Final thoughts Payday loans UK Why would I need a payday loan

Sending in the New Testament

Over the last several weeks I have been writing about God being a sending God. Today, I am continuing this theme by discussing the Great Commission passages in the New Testament. Let’s start with Matthew’s Great Commission.

God sent His son, Jesus, on mission to the earth to seek out and to save a people for God. Luke 19:10 states, “For the Son of Man came to seek and to save the lost.” “The Savior’s mission was first to seek out or pursue lost people and then to save them,” writes Aubrey Malphurs. Liefeld states, “The verse itself expresses the heart of Jesus’ ministry.” His Son continues the Old Testament’s mission of God into the New Testament. “There is within the person of Jesus a spirit that reflects accurately the mission Dei, the mission of God.” Jesus taught the disciples they were to take on the mission of God through the commissions of the Bible (Matt 28:19-20; Mark 16:15-16; Luke 24:47-48; John 20:21-23; and Acts 1:8).

Matthew

The Great Commission (Matt 28:19-20) was Jesus’ last words to the disciples as He was about to ascend back to the Father in heaven. This passage is still very important for the follower of Jesus Christ; the commission is the mission Jesus left for His disciples and His church to fulfill. Missiologist David J. Bosch believes “the ‘Great Commission’ at the end of the gospel is to be understood as the key to Matthew’s understanding of the mission and ministry of Jesus.”

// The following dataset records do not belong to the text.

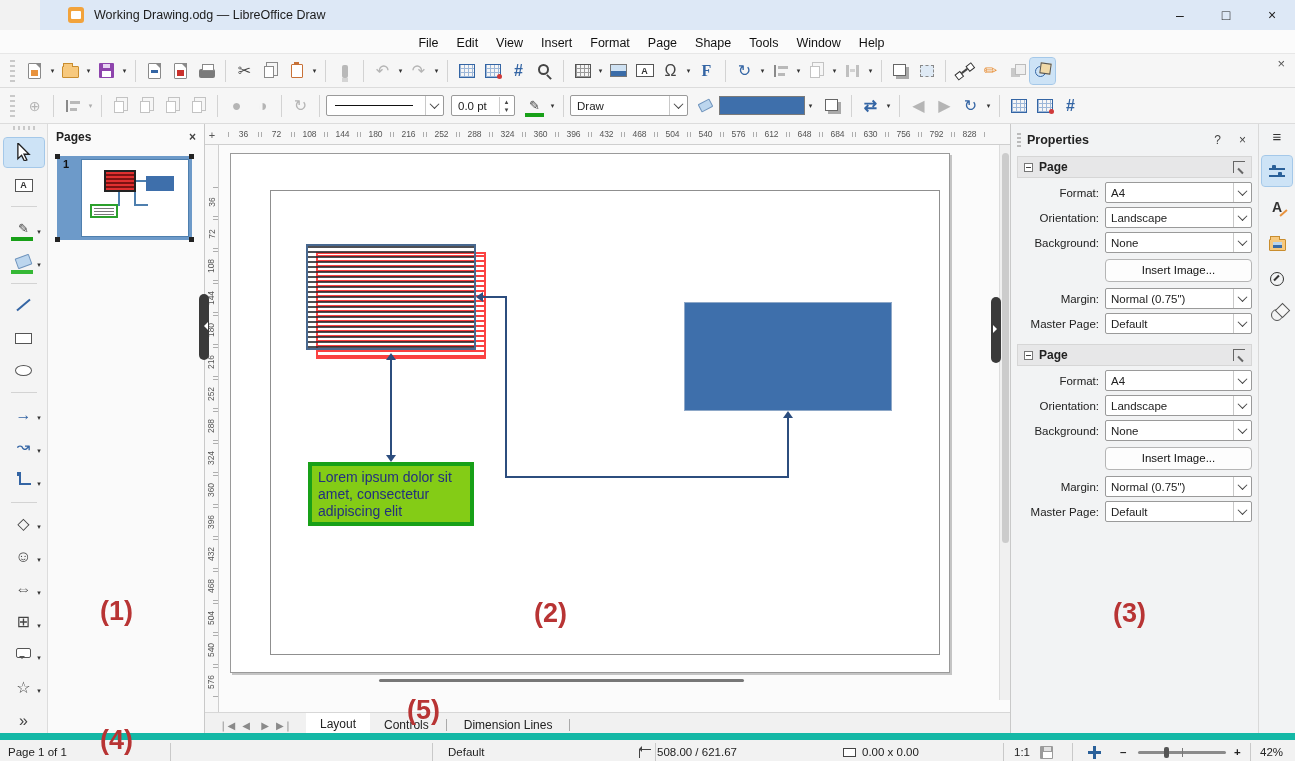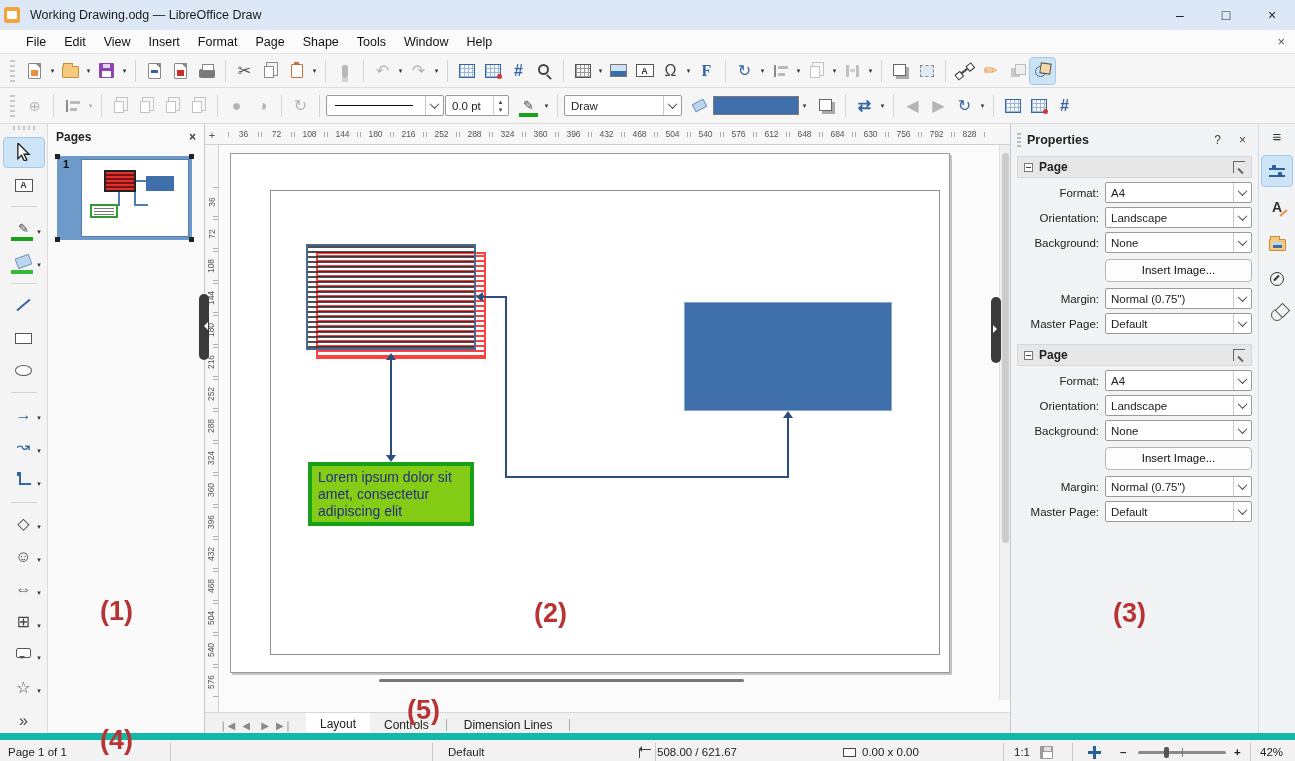"Working Drawing.odg — LibreOffice Draw" .titlebar { margin-left: none -> 40px; padding-left: 4px -> 28px }
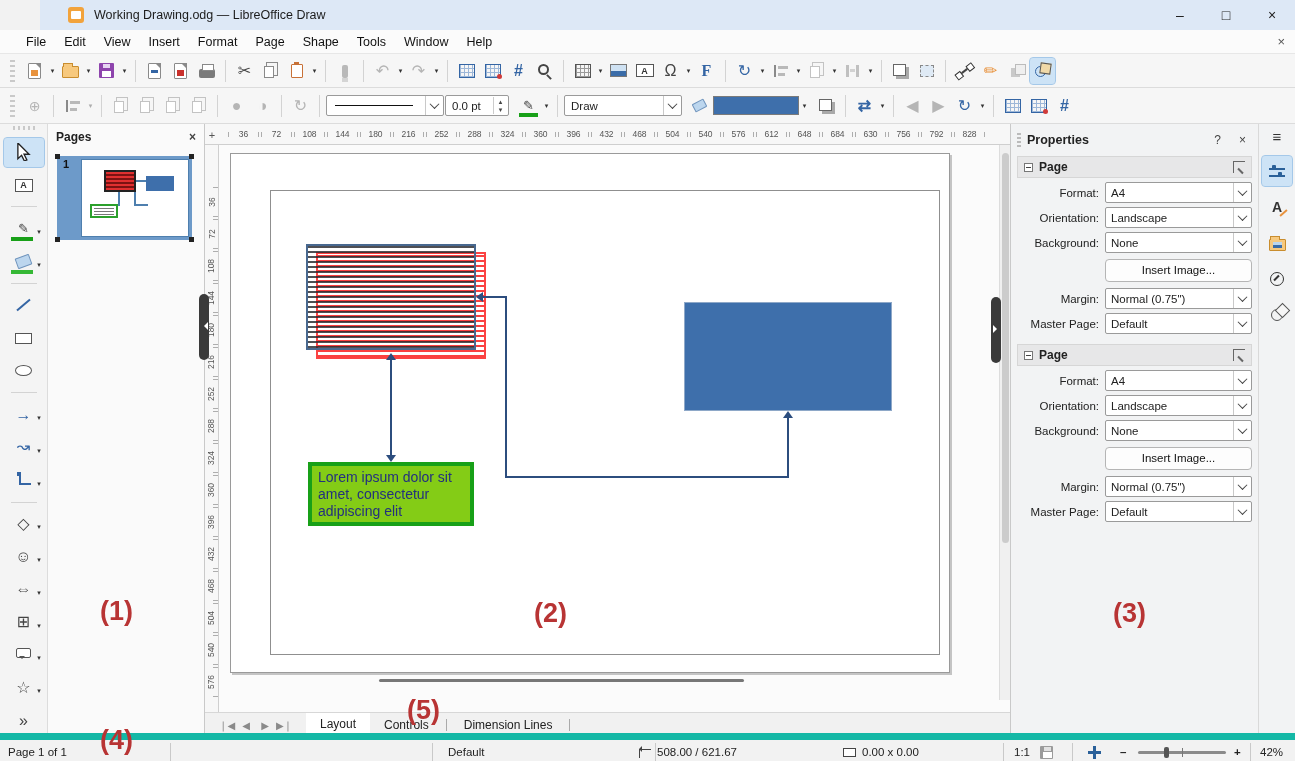"File" .menubar { flex-direction: none -> column }
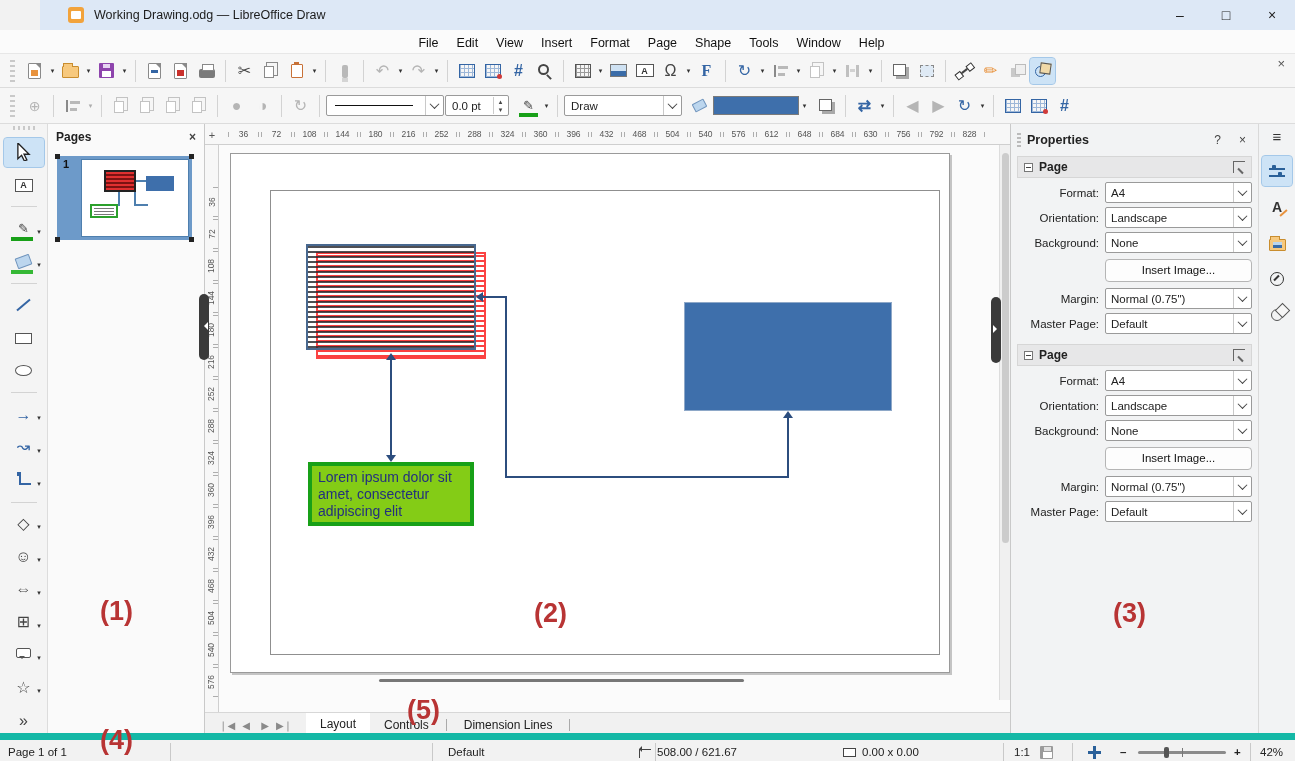"0.0 pt" div.spin { margin-left: none -> 6px }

The Great Commission mandate, in the book of Matthew, could be the key missionary passage in the Bible. John Harvey says, “Sent by the one who has all authority, who enables them to overcome any obstacle, and who is always present with them, Jesus’ followers are to make disciples of all the nations, disciples who are obedient in carrying out the task entrusted to them.” Jesus’ supreme command, therefore, is for those who are His disciples to become His instruments for making disciples of all nations. Jesus’ own earthly ministry was to make disciples for Himself, and that is the ministry of His people. Jesus encourages those who are listening that He will be with them until the end. He will see the mission to completion. Rick Warren states that this command is “so significant that Jesus repeated it five times, in five different ways, in five different books of the Bible.”